Medication Abortion Offered on Campus: A Legitimate Need?
Whether you choose to call it “pro-abortion” or “pro-choice,” the view about how available abortion should be is one of controversy, debate, and wavering support across the country.
Despite the current presidential administration’s blatant opposition to allowing legal abortion, a group of UC Berkeley students from Students United for Reproductive Justice, or SURJ, are working to make medication abortion available at all California public universities. After meeting with undergraduate student and co-director of SURJ, Marandah Rain Field-Elliot, it seems that on-campus medication abortion is not only necessary, but also possible.
Medication abortion is a two-pill procedure that terminates a pregnancy up to the first trimester. These pills are much simpler and less invasive than surgical abortion, and, as Field-Elliot puts it, “safer than Viagra.”

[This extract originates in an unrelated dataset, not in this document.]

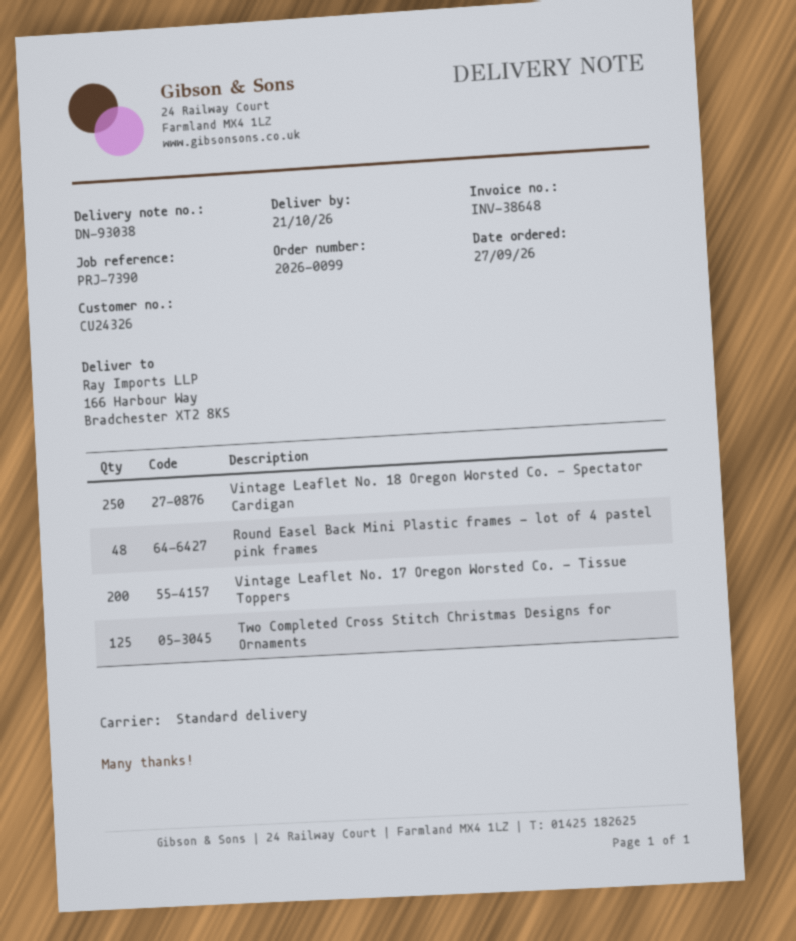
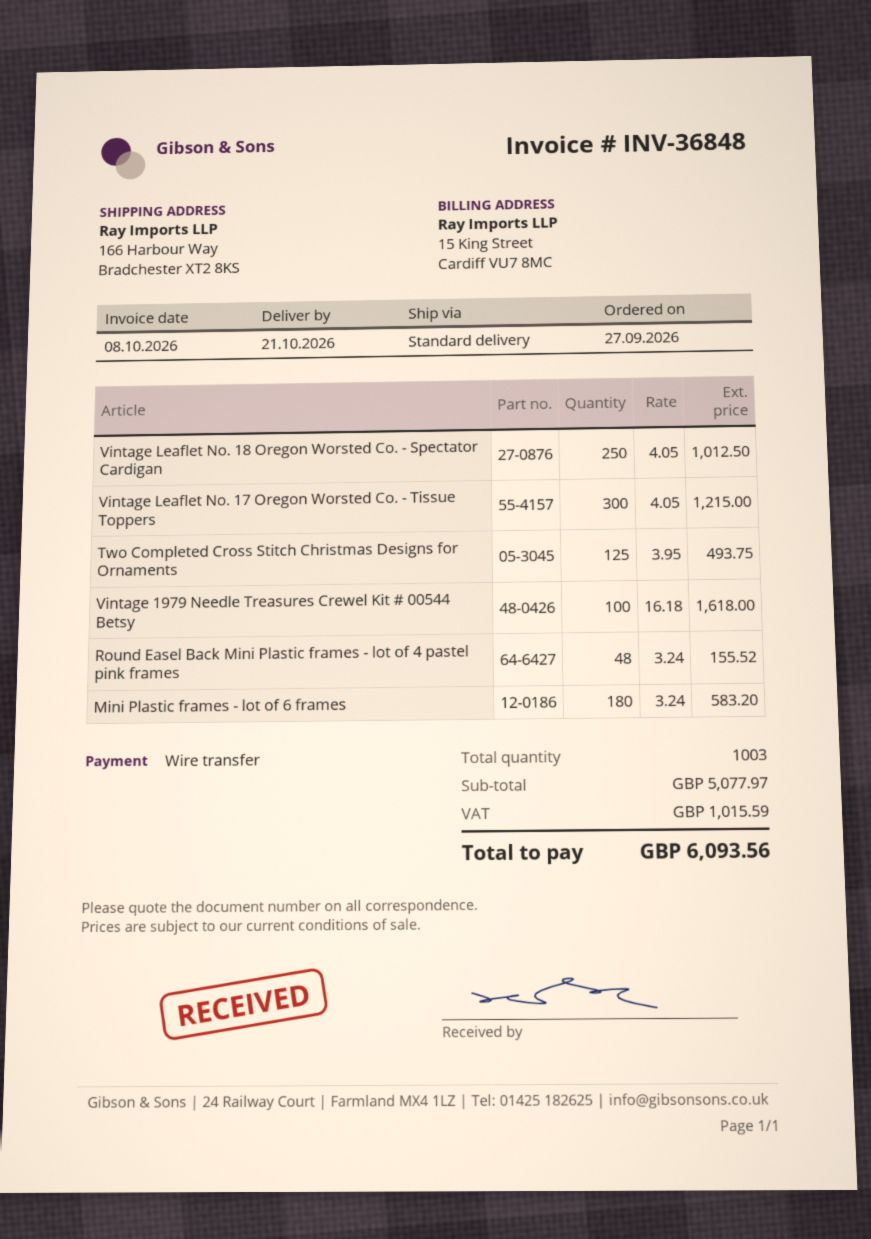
invoice number: INV-38648 -> INV-36848
Vintage Leaflet No. 17 Oregon Worsted Co. - Tissue Toppers: 200 -> 300
Vintage 1979 Needle Treasures Crewel Kit # 00544 Betsy: none -> 100
Mini Plastic frames - lot of 6 frames: none -> 180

Additionally, Field-Elliot mentions how convenient the service would be. Both pills are taken in the patient room, which would eliminate the need for students to travel to external clinics.
In addition to its safety and convenience, Berkeley’s Tang Center already has the staff and resources to offer ultrasounds and pregnancy testing. With 519 students at the University of California and California State University systems seeking abortions every month, this is a health issue that affects many people and therefore needs to be addressed.
So, if it’s such a simple, high-demand service for students, then why doesn’t UC Berkeley’s Tang Center offer it to students?
Its initial response was cost. The Tang Center requested $120,000 once per year for two years, claiming that offering the medication abortion would require an additional full-time security guard and a public relations employee. When Field-Elliot and the SURJ students secured the funding to support that cost request, the Tang Center countered with a request for $5 million, attributing the increased expenses to greater security needs after President Trump’s election.
Ultimately, Field-Elliot shares that they have the funding to support their efforts. Yet, she believes UC Berkeley’s lack of cooperation comes down to political concerns, as they may deal with pushback as the first university in the country to offer on-campus abortion.
Field-Elliot and the other SURJ students’ efforts are not only getting financial support but also political support at the California Senate level. California State Senator Connie Leyva introduced SB 320, which would guarantee that students have access to medication abortion in their first 10 weeks of pregnancy. The bill will be presented to the State Assembly this summer and, according to recent national polls, 66% of Californians currently support it.
The process has not been smooth. “It’s like a balancing act,” says Field-Elliot. “For the legislators, we want them to know that this is a legacy-making bill. This can catalyze one of the biggest gains in abortion access that we’ve seen in the past 20 years … but for schools, we want them to know that it’s not actually that big of a deal. If we’re just implementing this into primary care and if we’re implementing it into 30 campuses at the same time, they will likely not see a big catastrophic response.”
Kaitlyn Trevino, a UC Berkeley undergraduate student, exemplifies the critical need for this abortion service on campuses, as opposed to the current method of referring students to outside clinics. On top of dealing with the emotional instability of her unexpected pregnancy, Trevino also struggled to navigate being a full-time student.
Trevino endured overnight, costly stays in an emergency room, missed two internship shifts, resorted to having personal conversations with her employer, and ultimately dealt with navigating public transportation to an off-campus clinic. These obstacles and gatekeeping techniques challenge students’ access to medication abortion, which need to be utilized in a timely manner to be effective.
The stress of inaccessible abortion on top of the heap of demands that comes with being a university student is a clear public health issue. With students facing pressure to succeed academically and professionally, to balance their finances, and to take care of their own personal lives, the university should at least support students’ sexual health needs. Making pills accessible from the comfort and convenience of the school’s health center is a feasible way campus administration can support the health and well-being of its students.